She travelled with him constantly, she told investigators. And emails, both in their tone and content, suggest they rapidly became a couple. Ghislaine Maxwell was still Epstein’s close friend, and was finding other women for him, but their sexual relationship was coming to an end, our research suggests. Marcinko was now his main girlfriend, the emails show.
But though there is plenty of sentiment in the emails – and Epstein writes to someone else in 2009 that “I am in love with nadia” – the exchanges also reveal how domineering he was.
An email from that year gives a flavour of what he seems to have expected from her.
“I want you to learn how to cook eggs. scrambled poached over easy… I want you to learn how to run a house.. I want no arguments during the monday to friday, week… I want you to read one of the hundred great books every month… I want beautiful things only in the house. you cannot put anything in, without letting me see it first. J”
After his death, Marcinko told investigators Epstein had controlled every aspect of her life, including her weight and clothing. She said he had forced her to have multiple plastic surgeries and physically abused her.
We have not found any direct mention of those incidents in their email exchanges, but that does not mean they do not exist somewhere in the files. In one email we found, she accuses him of “abusive partner behaviour”.
And there is repeated reference to Epstein’s expectation that Marcinko will scout for other women or girls for him.
In 2006 she wrote: “What do you imagine is a fun sex thing? I will do what I can, even though if this is simply about you having sex with someone else, I don’t know how it makes our relationship better. I will try to find girls whenever we are in New York.”

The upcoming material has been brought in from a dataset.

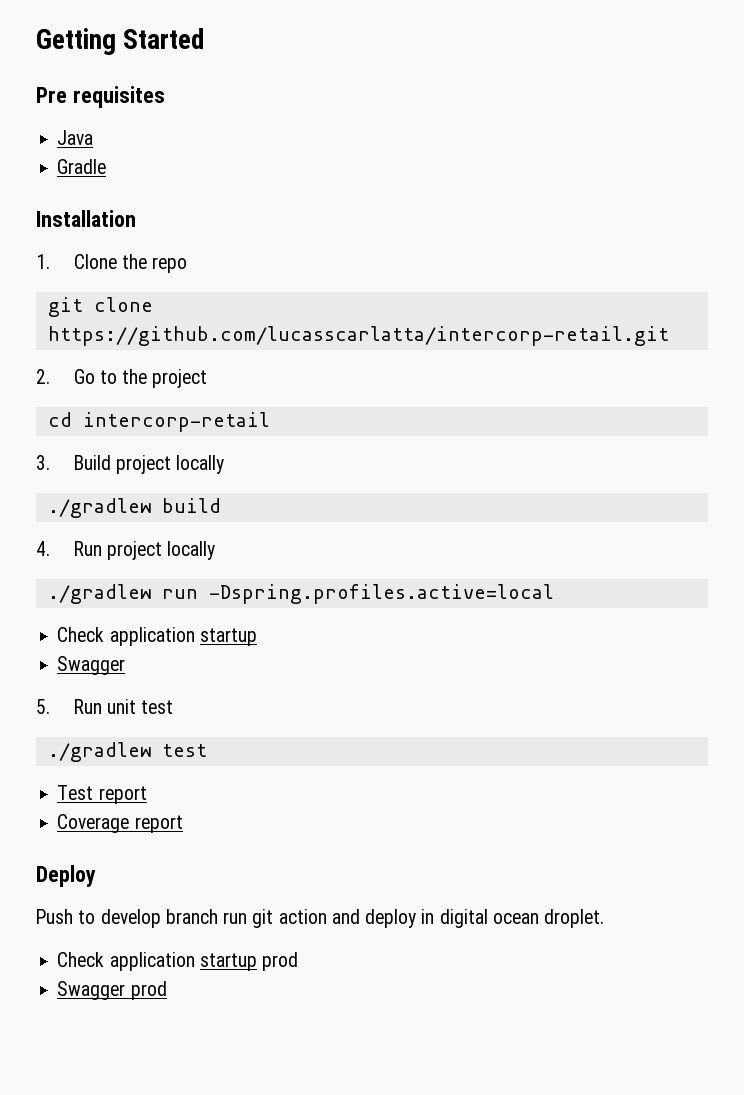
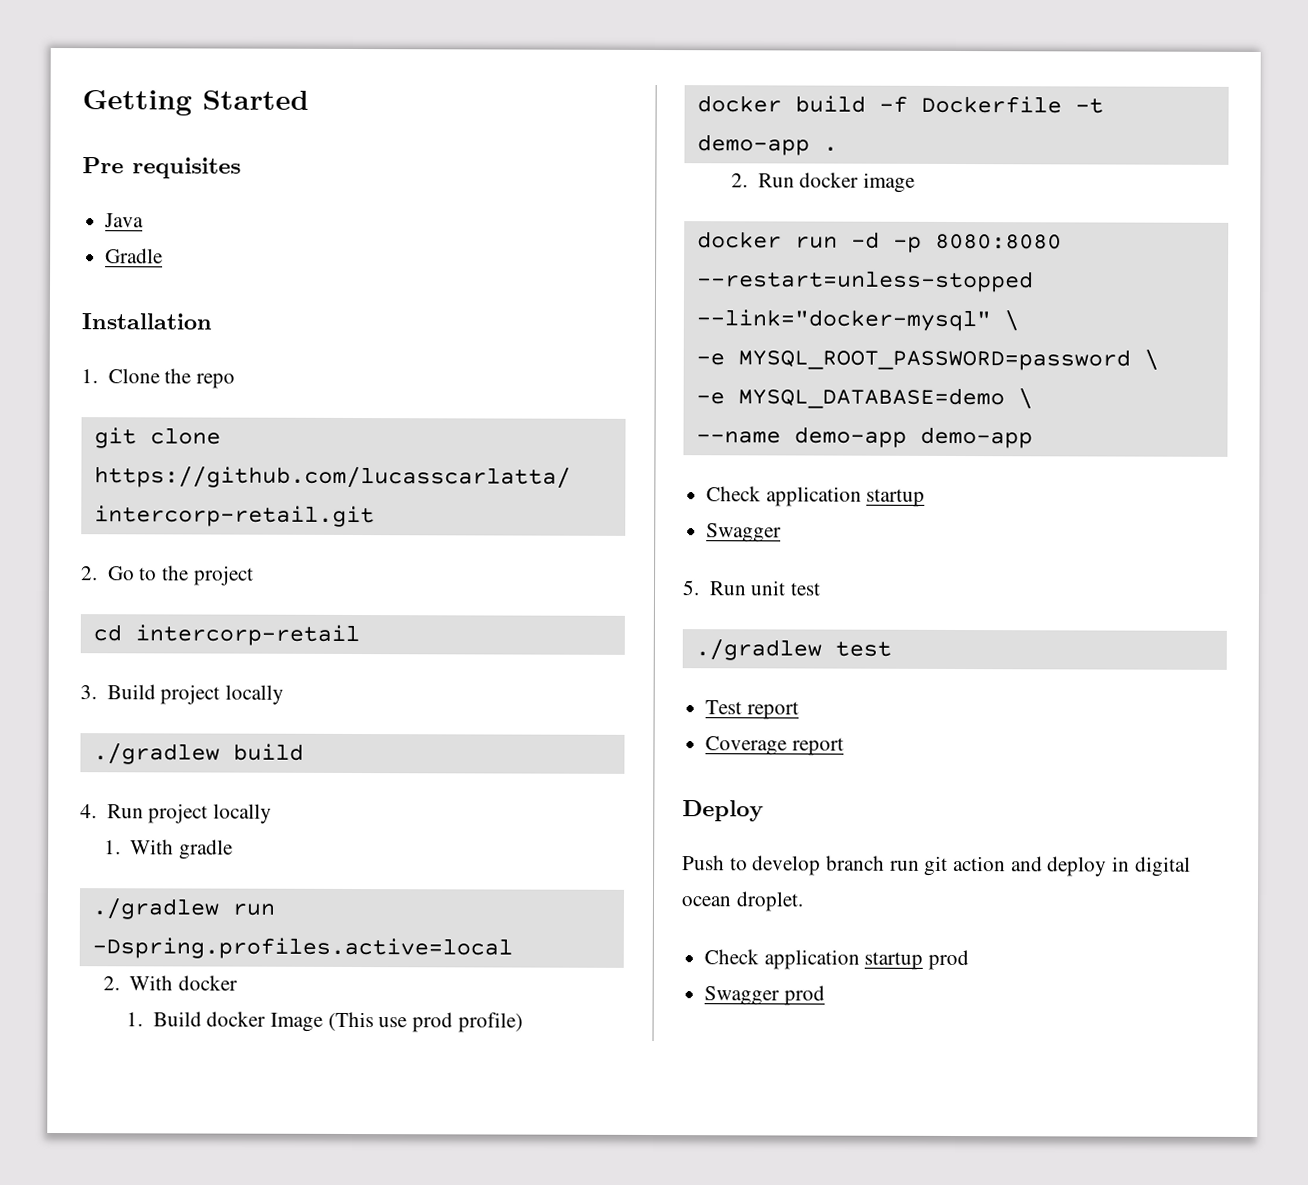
(216, 550) none -> [103,839,233,860] // 1. With gradle
(554, 594) none -> [102,975,238,991] [126,1011,523,1033] [696,95,1104,114] [696,134,838,156] [731,172,915,193] [696,231,1062,253] [695,270,1034,293] [695,309,1019,332] [695,348,1159,371] [695,387,1033,410] [695,426,1033,449] // 2. With docker // 1. Build docker Image (This use prod profile) // docker build -f Dockerfile -t demo-app . // 2. Run docker image // docker run -d -p 8080:8080 --restart=unless-stopped --link="docker-mysql" \ // -e MYSQL_ROOT_PASSWORD=password \ // -e MYSQL_DATABASE=demo \ // --name demo-app demo-app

Some messages suggest Nadia knew Epstein preferred his women young. But we have found no evidence in the files that she ever introduced him to girls who were under age. Nevertheless even recruiting adults, through deception, for exploitative purposes, can be defined as trafficking.

That same year, 2006, Epstein emailed a request to Brunel to put Marcinko on the payroll of Brunel’s new modelling agency, MC2, and pay her $50,000 (£37,014) a year. It is not clear what the salary was for as Marcinko was no longer working as a model. But whatever she was expected to do, she was clearly uncomfortable about her dependency on Epstein.